▶ [Your objective]: Output every line from the beginning of the records through the line that contains "none; gap: none", exactly as it appears.

▶ [Front-end code change data]:
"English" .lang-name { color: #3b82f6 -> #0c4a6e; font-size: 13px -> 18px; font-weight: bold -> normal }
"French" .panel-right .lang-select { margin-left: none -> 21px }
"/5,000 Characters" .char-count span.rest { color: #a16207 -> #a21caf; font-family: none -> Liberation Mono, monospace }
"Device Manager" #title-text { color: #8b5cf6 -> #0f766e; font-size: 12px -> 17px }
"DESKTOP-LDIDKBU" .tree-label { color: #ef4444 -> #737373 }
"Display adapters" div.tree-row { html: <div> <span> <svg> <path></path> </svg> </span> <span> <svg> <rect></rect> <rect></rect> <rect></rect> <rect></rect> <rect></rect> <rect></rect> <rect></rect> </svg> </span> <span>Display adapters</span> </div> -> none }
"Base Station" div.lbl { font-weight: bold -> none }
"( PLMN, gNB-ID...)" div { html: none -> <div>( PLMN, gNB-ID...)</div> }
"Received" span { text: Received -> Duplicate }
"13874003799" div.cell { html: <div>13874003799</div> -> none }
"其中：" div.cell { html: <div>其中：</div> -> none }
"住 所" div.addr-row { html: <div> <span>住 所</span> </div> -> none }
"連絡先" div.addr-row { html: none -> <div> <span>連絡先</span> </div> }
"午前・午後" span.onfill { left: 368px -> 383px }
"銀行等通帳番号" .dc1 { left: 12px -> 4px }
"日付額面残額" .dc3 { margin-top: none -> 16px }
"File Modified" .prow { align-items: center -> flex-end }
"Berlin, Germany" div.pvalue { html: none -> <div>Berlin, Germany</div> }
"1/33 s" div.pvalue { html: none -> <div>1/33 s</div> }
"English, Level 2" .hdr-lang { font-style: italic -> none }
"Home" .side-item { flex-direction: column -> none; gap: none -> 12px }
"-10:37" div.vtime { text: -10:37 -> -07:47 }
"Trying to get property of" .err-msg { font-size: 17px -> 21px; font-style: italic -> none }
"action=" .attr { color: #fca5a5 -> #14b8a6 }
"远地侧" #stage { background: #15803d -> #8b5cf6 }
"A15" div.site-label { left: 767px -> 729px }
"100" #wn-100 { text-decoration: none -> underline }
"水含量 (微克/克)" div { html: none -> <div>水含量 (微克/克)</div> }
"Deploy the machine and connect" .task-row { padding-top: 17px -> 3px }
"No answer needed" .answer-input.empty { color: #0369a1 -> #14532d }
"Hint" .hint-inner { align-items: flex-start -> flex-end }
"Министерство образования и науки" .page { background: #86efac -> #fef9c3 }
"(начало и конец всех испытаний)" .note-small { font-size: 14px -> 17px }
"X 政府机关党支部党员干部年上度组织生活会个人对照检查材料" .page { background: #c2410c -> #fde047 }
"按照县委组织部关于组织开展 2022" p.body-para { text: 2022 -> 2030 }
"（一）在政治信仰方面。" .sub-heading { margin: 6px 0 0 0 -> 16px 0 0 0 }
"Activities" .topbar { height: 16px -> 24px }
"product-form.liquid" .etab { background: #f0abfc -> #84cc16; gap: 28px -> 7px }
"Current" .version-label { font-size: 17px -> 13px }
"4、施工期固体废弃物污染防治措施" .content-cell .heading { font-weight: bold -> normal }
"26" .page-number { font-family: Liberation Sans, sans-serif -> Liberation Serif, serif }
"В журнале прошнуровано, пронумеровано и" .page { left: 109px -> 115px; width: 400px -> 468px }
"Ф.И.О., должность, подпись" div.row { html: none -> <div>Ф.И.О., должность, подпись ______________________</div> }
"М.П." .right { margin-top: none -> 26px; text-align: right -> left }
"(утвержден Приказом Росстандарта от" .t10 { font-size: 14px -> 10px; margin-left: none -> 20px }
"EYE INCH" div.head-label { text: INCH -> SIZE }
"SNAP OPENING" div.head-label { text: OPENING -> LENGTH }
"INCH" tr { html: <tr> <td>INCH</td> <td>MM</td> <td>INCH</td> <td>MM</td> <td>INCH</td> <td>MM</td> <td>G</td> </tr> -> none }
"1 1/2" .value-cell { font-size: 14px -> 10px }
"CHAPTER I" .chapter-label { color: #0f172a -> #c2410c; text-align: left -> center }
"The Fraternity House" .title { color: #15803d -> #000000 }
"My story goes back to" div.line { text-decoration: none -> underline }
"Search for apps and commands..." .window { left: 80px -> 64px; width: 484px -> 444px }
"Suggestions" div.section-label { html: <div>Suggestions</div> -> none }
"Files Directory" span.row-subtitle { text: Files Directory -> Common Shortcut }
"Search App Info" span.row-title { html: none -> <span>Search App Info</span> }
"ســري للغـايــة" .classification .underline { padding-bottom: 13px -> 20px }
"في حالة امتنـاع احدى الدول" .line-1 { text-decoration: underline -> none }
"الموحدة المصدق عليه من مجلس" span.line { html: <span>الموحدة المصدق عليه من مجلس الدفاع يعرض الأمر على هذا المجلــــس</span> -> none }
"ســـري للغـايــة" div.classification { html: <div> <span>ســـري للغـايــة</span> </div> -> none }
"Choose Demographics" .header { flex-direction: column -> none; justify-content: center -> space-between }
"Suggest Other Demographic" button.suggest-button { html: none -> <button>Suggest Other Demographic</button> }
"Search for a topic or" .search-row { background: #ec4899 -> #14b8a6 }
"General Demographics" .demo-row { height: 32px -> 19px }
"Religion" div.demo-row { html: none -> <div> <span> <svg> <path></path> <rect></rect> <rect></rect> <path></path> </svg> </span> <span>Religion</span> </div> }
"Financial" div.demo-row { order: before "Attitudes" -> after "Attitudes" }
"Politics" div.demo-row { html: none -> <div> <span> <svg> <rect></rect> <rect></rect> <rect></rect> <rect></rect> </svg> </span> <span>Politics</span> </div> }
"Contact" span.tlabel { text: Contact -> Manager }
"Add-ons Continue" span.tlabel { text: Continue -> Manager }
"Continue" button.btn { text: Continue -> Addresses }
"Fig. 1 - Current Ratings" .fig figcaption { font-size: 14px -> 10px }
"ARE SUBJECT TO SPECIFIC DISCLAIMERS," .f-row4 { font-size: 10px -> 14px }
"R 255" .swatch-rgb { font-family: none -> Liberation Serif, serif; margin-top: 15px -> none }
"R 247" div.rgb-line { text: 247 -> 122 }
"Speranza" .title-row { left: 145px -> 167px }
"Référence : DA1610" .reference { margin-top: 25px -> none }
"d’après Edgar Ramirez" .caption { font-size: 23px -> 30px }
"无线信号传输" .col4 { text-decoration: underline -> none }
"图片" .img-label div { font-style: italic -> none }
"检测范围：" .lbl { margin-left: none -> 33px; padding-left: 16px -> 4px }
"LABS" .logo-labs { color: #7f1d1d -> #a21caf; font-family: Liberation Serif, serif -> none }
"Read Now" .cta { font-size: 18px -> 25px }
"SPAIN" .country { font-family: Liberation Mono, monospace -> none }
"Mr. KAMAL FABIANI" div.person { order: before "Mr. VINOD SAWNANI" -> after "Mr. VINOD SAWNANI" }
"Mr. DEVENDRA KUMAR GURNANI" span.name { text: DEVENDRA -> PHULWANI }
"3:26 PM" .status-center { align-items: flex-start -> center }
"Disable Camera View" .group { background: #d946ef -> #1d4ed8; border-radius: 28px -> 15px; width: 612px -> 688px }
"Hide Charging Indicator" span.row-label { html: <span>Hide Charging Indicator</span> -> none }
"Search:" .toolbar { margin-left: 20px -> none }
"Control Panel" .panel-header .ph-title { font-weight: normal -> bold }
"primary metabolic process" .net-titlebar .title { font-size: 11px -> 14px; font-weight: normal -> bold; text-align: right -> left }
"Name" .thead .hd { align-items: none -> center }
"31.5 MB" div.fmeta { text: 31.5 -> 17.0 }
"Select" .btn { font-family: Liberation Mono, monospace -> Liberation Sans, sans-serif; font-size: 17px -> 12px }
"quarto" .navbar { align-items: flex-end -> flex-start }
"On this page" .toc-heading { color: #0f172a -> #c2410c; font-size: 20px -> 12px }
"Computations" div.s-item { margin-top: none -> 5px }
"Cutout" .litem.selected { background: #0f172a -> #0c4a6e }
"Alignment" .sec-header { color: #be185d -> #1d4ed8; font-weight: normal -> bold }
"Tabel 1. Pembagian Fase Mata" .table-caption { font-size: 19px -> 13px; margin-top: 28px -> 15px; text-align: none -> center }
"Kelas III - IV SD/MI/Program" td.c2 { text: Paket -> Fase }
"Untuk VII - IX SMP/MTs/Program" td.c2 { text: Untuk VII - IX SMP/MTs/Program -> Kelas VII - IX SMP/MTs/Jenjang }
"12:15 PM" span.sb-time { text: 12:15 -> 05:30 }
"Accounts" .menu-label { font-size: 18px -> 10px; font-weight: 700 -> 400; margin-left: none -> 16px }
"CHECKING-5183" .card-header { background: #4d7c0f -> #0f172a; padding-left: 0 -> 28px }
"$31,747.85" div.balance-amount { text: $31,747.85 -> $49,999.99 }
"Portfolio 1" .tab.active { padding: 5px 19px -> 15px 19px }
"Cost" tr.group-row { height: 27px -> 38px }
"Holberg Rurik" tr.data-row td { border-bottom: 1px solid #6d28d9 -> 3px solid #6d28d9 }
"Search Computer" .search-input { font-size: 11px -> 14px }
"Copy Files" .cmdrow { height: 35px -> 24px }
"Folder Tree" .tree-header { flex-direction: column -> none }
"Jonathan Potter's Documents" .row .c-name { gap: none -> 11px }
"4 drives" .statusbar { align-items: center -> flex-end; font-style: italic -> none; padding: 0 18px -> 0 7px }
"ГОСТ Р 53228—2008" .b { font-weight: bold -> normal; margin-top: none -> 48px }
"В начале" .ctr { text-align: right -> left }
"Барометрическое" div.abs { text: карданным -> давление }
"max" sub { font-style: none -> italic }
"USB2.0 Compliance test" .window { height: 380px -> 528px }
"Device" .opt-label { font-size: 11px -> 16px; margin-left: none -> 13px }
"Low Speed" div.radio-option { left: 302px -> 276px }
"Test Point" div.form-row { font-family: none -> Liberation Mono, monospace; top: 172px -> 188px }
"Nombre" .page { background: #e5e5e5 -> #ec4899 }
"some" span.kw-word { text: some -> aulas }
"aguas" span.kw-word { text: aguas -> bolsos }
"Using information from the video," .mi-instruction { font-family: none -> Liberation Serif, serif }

▶ [Problem solution]:
"English" .lang-name { color: #3b82f6 -> #0c4a6e; font-size: 13px -> 18px; font-weight: bold -> normal }
"French" .panel-right .lang-select { margin-left: none -> 21px }
"/5,000 Characters" .char-count span.rest { color: #a16207 -> #a21caf; font-family: none -> Liberation Mono, monospace }
"Device Manager" #title-text { color: #8b5cf6 -> #0f766e; font-size: 12px -> 17px }
"DESKTOP-LDIDKBU" .tree-label { color: #ef4444 -> #737373 }
"Display adapters" div.tree-row { html: <div> <span> <svg> <path></path> </svg> </span> <span> <svg> <rect></rect> <rect></rect> <rect></rect> <rect></rect> <rect></rect> <rect></rect> <rect></rect> </svg> </span> <span>Display adapters</span> </div> -> none }
"Base Station" div.lbl { font-weight: bold -> none }
"( PLMN, gNB-ID...)" div { html: none -> <div>( PLMN, gNB-ID...)</div> }
"Received" span { text: Received -> Duplicate }
"13874003799" div.cell { html: <div>13874003799</div> -> none }
"其中：" div.cell { html: <div>其中：</div> -> none }
"住 所" div.addr-row { html: <div> <span>住 所</span> </div> -> none }
"連絡先" div.addr-row { html: none -> <div> <span>連絡先</span> </div> }
"午前・午後" span.onfill { left: 368px -> 383px }
"銀行等通帳番号" .dc1 { left: 12px -> 4px }
"日付額面残額" .dc3 { margin-top: none -> 16px }
"File Modified" .prow { align-items: center -> flex-end }
"Berlin, Germany" div.pvalue { html: none -> <div>Berlin, Germany</div> }
"1/33 s" div.pvalue { html: none -> <div>1/33 s</div> }
"English, Level 2" .hdr-lang { font-style: italic -> none }
"Home" .side-item { flex-direction: column -> none; gap: none -> 12px }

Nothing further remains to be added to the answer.